A man hanging from a noose has long stood in Placerville as a symbol of the town's history. But this weekend, someone went to great lengths to steal the hangman.
During the gold rush, Placerville was known as "Hangtown," a place where justice played out in public.
"You stepped outta line, you did something bad, and they thought there was a death sentence, you were hanged ... see ya later!" said Burke Bruttig, a long-time Placerville resident.
Remnants of Old Hangtown are everywhere, and there's no better symbol of the past than the dummy dangling from the roof of the Hangman's Tree Building.

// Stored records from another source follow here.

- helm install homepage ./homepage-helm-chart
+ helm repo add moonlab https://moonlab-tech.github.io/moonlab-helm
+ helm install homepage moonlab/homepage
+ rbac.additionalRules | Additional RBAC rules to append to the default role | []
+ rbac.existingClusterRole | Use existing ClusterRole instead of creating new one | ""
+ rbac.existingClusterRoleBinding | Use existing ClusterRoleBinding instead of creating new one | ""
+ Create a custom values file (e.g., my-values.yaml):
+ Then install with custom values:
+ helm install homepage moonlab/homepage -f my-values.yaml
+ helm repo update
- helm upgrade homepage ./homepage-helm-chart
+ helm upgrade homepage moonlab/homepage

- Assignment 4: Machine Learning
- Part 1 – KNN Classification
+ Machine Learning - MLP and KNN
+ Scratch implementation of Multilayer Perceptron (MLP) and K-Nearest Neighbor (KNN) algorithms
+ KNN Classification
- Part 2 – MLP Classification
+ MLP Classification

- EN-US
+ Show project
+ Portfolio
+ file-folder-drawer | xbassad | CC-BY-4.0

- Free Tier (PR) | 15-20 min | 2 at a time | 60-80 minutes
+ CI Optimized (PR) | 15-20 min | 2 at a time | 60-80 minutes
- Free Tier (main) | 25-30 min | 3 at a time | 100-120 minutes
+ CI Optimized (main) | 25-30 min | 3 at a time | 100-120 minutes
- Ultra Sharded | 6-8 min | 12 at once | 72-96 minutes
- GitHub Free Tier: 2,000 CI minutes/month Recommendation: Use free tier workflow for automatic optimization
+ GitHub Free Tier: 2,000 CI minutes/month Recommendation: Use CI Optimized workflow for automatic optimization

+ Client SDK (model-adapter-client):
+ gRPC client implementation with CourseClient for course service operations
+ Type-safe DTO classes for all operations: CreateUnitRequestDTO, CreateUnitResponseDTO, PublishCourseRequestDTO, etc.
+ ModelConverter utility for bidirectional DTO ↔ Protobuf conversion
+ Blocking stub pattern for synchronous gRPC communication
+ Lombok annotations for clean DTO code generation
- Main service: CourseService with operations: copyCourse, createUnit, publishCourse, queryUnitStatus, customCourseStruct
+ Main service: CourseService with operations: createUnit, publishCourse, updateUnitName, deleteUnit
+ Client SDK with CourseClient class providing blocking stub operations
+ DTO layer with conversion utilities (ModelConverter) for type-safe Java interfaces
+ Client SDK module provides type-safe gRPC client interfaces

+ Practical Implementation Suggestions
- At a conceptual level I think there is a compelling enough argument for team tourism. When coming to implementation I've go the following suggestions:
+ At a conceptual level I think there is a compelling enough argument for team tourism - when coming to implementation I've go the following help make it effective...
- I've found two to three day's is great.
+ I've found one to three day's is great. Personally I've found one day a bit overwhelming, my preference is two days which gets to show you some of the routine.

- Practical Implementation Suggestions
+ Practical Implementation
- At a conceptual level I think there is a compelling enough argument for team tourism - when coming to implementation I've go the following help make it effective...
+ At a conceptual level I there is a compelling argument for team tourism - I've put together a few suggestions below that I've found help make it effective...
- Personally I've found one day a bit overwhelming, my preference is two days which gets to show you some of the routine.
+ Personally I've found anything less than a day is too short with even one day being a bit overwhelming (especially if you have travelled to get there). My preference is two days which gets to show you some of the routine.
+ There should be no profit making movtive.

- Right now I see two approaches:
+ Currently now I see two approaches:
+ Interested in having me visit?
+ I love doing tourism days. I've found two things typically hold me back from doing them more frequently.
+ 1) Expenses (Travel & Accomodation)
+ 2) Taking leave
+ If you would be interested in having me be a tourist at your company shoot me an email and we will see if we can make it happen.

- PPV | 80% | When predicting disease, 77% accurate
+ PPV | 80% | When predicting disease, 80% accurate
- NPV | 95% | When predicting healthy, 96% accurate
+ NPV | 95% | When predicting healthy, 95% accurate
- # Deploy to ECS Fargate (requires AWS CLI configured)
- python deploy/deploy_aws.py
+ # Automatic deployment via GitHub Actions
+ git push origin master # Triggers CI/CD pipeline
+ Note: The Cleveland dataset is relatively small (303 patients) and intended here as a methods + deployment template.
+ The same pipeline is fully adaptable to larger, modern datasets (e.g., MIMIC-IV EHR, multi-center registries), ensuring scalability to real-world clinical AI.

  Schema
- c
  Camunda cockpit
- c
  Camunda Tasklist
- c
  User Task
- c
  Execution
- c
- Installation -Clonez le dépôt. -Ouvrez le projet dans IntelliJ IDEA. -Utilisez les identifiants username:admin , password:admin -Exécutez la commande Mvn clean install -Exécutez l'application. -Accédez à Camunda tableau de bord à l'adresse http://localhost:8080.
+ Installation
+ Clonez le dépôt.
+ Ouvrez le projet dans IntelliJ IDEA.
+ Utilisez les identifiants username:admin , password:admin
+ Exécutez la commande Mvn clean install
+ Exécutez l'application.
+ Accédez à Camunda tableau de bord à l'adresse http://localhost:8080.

"I feel sick, I feel violated," said Sue Taylor, owner of the Hangtown Tree Building.
This weekend the hangman was stolen from the historic site. The building is being restored to resemble the old western bar it once was.
"They went to a lot of work to get him off," Taylor said.
Taylor figures someone broke in, cut the hangman free, then sliced off three fingers and left them outside.
In the past three years, Taylor says the dummy has been stolen three times.
The hangman brings mixed reviews. To most he's a proud symbol of the past, but to others he's offensive.
One woman on Facebook calls it "disgusting," another writes that it sends a "negative message."
"It's very harsh and that's been the debate with Hangtown versus Placerville throughout history, is the history of this town as an execution site is very controversial," said Placerville resident Dave Sterkin.
This small crime has reignited a familiar debate in a place where past and present collide.
Taylor is asking for whoever stole the hangman to return it.
She's filed a police report and plans to add security cameras in hopes of deterring thieves.